* _Task description_:
Scan the entries below for the word "connect", then copy each line that holds it.

Stored entries
[Start of section]
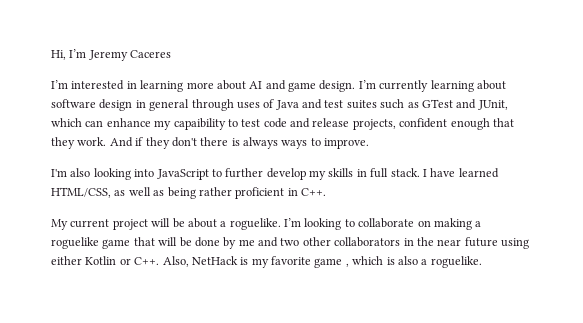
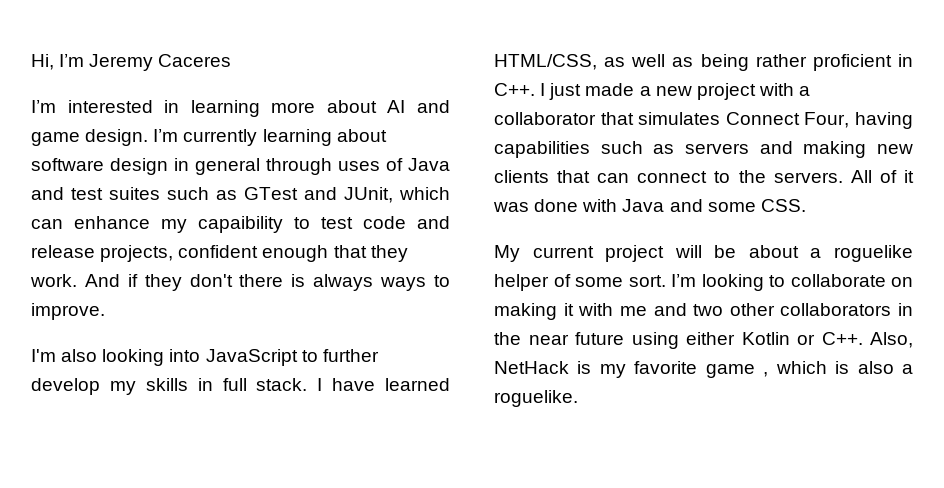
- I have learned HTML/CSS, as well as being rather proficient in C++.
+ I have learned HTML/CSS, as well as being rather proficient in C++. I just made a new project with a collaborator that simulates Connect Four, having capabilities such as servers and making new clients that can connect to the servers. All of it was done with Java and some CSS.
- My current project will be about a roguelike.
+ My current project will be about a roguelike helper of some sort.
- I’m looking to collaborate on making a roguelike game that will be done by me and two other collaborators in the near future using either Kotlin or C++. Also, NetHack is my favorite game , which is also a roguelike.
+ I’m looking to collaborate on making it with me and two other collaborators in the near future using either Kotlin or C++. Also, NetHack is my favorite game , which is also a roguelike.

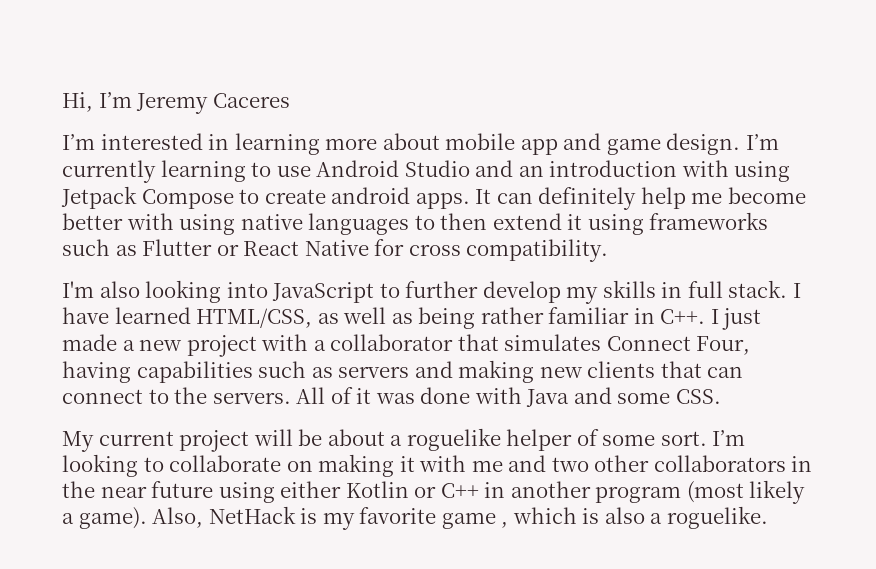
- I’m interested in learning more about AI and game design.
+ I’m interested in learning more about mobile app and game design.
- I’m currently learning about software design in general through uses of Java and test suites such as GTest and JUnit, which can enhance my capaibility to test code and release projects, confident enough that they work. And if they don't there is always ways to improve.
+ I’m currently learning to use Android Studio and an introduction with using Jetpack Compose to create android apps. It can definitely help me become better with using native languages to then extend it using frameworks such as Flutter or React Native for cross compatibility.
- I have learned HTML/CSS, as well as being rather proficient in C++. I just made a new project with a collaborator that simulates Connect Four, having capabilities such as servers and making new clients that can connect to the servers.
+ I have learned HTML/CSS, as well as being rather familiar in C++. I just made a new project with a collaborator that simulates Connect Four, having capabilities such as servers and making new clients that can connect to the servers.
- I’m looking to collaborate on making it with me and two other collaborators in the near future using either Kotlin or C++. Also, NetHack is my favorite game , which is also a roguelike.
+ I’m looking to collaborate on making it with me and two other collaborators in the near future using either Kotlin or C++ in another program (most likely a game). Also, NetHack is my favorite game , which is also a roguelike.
[End of section]
[Start of section]
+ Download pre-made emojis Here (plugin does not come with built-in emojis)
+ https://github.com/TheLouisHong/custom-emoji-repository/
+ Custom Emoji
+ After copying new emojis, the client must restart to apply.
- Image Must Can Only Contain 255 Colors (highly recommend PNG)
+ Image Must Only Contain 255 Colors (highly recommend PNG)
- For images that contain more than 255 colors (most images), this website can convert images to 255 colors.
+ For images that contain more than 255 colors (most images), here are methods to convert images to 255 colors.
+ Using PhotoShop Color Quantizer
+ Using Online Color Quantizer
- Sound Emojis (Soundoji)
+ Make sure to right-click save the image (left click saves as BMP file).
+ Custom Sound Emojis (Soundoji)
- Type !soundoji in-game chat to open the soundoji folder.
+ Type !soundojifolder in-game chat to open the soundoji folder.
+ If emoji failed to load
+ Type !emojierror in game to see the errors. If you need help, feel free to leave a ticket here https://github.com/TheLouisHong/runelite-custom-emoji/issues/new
[End of section]
* _Your solution_:
+ I have learned HTML/CSS, as well as being rather proficient in C++. I just made a new project with a collaborator that simulates Connect Four, having capabilities such as servers and making new clients that can connect to the servers. All of it was done with Java and some CSS.
- I have learned HTML/CSS, as well as being rather proficient in C++. I just made a new project with a collaborator that simulates Connect Four, having capabilities such as servers and making new clients that can connect to the servers.
+ I have learned HTML/CSS, as well as being rather familiar in C++. I just made a new project with a collaborator that simulates Connect Four, having capabilities such as servers and making new clients that can connect to the servers.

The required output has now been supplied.